Your answer should be only the lines below from the one with "(961, 604) none" to the one with "[446,1499,470,1509] Dev ->", repeated exactly, ends included.

EXCERPTED DATA -
===
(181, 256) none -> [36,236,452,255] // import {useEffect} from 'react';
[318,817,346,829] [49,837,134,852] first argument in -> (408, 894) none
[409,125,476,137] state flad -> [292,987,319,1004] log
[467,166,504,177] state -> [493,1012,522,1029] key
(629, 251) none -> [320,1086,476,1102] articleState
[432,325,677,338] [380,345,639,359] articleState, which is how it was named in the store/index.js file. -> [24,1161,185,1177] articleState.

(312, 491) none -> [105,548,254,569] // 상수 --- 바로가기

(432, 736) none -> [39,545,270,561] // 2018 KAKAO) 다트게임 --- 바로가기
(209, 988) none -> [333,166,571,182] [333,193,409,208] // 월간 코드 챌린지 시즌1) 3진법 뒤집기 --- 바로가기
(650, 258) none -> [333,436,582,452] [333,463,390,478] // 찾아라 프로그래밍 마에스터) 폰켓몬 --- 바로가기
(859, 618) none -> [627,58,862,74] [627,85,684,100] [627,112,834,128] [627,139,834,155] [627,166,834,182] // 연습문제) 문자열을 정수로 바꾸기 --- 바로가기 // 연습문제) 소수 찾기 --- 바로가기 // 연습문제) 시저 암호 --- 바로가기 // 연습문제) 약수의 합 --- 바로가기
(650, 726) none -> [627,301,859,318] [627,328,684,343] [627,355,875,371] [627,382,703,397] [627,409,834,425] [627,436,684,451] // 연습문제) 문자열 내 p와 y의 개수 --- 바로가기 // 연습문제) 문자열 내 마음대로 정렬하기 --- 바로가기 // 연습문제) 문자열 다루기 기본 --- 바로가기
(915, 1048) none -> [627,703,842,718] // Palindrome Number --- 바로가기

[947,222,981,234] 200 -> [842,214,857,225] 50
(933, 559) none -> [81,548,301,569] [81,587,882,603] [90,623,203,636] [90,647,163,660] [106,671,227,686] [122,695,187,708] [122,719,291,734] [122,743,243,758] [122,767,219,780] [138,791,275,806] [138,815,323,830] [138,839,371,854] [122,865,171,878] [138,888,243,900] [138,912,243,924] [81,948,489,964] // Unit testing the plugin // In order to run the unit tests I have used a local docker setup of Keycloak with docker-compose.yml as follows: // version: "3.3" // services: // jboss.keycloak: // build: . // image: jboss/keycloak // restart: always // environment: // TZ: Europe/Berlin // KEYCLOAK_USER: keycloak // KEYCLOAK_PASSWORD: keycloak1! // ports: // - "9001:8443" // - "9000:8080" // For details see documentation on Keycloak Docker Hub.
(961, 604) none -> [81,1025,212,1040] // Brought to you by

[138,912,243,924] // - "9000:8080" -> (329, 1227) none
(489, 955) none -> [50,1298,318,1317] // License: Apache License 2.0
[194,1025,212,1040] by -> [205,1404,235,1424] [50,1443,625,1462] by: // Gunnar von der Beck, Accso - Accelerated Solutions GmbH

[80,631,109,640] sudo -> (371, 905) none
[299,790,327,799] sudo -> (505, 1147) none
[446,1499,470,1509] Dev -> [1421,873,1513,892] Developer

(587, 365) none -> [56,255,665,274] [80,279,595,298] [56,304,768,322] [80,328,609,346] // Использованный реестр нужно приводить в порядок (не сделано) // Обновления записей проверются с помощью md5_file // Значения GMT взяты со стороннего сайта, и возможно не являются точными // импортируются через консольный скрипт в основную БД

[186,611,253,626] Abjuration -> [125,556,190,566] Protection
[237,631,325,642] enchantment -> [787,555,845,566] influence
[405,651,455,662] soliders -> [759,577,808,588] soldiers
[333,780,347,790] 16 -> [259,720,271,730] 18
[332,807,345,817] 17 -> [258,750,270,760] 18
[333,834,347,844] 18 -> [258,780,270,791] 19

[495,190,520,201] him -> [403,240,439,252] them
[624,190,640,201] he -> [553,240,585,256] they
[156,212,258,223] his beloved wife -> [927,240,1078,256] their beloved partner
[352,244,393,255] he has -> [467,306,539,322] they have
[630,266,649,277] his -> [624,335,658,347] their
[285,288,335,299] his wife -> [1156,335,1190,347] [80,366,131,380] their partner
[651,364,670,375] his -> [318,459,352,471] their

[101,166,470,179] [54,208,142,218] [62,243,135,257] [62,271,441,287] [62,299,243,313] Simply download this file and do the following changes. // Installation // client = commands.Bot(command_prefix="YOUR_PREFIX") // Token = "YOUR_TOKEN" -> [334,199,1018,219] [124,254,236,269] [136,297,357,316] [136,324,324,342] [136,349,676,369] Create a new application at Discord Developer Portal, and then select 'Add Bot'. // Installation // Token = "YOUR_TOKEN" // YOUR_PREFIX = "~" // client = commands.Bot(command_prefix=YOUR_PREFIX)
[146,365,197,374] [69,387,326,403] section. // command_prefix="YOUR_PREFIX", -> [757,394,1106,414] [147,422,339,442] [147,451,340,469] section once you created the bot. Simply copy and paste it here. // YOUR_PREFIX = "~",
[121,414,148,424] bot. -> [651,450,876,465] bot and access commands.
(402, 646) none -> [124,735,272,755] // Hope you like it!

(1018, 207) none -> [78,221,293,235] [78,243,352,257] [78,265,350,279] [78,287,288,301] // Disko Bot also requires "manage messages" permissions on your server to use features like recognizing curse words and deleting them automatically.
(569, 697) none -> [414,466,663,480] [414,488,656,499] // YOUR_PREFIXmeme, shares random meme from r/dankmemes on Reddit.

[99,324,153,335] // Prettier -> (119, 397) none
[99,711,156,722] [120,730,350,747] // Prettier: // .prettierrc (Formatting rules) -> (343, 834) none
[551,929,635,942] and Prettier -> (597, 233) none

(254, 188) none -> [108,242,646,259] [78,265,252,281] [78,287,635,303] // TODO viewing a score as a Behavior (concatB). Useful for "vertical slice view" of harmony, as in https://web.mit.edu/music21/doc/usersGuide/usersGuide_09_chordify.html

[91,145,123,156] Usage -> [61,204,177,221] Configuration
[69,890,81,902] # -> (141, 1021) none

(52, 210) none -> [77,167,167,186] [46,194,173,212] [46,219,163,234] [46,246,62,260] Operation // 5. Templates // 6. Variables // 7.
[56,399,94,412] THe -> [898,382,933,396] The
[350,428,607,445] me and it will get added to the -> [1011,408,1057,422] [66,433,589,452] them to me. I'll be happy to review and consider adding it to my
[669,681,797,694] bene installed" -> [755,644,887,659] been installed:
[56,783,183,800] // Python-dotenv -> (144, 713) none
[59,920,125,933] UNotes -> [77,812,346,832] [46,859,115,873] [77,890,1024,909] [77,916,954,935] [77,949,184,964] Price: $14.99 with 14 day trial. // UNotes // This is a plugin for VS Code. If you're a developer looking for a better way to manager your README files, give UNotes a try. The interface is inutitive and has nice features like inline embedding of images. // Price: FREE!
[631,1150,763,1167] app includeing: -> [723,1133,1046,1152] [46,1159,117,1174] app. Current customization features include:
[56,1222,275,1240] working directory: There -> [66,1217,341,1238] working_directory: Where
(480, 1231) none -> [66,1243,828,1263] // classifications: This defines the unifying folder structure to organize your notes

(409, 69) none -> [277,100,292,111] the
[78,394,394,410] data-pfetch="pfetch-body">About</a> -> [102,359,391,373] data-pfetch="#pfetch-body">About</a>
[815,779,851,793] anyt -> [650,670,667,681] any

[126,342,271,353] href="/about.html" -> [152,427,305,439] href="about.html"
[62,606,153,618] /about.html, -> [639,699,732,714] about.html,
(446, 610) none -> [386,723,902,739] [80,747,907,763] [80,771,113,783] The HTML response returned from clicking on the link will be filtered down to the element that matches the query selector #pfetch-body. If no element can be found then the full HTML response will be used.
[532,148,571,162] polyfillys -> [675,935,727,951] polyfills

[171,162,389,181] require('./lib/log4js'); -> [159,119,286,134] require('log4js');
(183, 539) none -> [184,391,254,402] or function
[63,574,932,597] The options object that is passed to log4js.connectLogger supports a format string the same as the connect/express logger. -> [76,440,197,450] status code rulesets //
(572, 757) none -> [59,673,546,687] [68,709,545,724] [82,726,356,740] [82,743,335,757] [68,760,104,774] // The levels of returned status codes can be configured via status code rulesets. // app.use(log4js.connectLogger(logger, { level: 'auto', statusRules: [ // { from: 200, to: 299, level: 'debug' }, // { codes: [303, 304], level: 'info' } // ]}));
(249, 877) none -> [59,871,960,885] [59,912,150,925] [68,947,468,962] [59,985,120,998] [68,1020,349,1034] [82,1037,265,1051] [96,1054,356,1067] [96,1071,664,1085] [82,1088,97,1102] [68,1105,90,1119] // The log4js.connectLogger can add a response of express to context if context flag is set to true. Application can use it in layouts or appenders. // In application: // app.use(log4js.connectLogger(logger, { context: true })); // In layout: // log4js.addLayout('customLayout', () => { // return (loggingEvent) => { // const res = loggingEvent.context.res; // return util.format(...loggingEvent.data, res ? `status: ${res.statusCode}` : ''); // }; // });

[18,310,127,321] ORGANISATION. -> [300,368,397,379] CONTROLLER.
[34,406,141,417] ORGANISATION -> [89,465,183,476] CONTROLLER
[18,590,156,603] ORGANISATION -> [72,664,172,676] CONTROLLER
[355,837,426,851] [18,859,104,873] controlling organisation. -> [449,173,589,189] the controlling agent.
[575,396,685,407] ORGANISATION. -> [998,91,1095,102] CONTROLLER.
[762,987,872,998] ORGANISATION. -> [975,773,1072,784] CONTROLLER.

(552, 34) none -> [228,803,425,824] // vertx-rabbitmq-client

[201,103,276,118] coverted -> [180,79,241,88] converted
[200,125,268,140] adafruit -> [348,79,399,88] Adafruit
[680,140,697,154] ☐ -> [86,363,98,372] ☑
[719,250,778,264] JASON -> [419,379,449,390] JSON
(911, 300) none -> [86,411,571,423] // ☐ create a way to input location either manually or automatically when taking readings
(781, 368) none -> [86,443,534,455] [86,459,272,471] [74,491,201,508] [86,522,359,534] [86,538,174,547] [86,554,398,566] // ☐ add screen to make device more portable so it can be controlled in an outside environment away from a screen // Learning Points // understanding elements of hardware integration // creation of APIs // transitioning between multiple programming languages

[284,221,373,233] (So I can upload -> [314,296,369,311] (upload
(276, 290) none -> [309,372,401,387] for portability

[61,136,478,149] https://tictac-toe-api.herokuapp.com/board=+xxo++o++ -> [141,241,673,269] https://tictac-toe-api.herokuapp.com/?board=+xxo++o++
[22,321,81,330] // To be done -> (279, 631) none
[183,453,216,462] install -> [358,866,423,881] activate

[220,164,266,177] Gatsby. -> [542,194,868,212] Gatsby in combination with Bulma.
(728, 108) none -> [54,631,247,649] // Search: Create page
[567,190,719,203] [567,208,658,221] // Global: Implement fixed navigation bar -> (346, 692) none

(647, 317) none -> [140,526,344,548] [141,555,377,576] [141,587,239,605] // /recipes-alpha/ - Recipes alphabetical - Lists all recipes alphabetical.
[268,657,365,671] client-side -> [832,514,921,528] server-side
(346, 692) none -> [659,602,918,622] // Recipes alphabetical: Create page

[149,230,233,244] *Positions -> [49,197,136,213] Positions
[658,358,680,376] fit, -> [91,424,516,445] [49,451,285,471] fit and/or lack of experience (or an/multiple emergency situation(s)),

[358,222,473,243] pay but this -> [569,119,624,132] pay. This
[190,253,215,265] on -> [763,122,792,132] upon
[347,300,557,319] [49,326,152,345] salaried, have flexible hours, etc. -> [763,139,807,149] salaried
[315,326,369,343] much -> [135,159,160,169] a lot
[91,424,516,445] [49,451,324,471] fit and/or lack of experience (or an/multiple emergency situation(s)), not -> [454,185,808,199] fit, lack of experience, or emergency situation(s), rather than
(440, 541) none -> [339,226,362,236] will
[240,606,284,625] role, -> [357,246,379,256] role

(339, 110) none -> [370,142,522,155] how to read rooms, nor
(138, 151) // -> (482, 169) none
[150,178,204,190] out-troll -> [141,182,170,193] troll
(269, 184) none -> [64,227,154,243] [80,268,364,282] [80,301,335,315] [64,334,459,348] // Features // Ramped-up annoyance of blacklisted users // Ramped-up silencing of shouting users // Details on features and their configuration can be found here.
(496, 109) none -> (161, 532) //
===
EXERCISE ANSWER -
(961, 604) none -> [81,1025,212,1040] // Brought to you by

[138,912,243,924] // - "9000:8080" -> (329, 1227) none
(489, 955) none -> [50,1298,318,1317] // License: Apache License 2.0
[194,1025,212,1040] by -> [205,1404,235,1424] [50,1443,625,1462] by: // Gunnar von der Beck, Accso - Accelerated Solutions GmbH

[80,631,109,640] sudo -> (371, 905) none
[299,790,327,799] sudo -> (505, 1147) none
[446,1499,470,1509] Dev -> [1421,873,1513,892] Developer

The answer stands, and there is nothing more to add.